- Opening Delimiter -

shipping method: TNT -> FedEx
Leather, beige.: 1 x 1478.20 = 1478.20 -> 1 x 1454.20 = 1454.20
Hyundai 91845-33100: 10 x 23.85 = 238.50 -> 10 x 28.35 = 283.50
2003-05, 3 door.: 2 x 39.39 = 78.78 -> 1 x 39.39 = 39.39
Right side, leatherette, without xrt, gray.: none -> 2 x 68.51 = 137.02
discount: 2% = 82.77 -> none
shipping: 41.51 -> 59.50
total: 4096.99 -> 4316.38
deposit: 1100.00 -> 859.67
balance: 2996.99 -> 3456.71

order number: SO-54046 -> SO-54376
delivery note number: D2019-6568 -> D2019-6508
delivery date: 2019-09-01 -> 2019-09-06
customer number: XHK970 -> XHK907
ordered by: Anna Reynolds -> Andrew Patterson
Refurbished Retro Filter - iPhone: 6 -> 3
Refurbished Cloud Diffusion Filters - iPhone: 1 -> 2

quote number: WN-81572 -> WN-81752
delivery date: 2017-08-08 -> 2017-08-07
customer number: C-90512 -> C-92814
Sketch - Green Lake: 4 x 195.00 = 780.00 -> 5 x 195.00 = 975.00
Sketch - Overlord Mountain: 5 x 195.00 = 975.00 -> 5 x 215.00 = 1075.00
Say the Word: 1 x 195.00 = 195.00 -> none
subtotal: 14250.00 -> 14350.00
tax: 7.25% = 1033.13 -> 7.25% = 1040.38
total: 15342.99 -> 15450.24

- Closing Delimiter -

## Your instructions
Return every line of the entries above that the string "shipping" appears in.

## Answer
shipping method: TNT -> FedEx
shipping: 41.51 -> 59.50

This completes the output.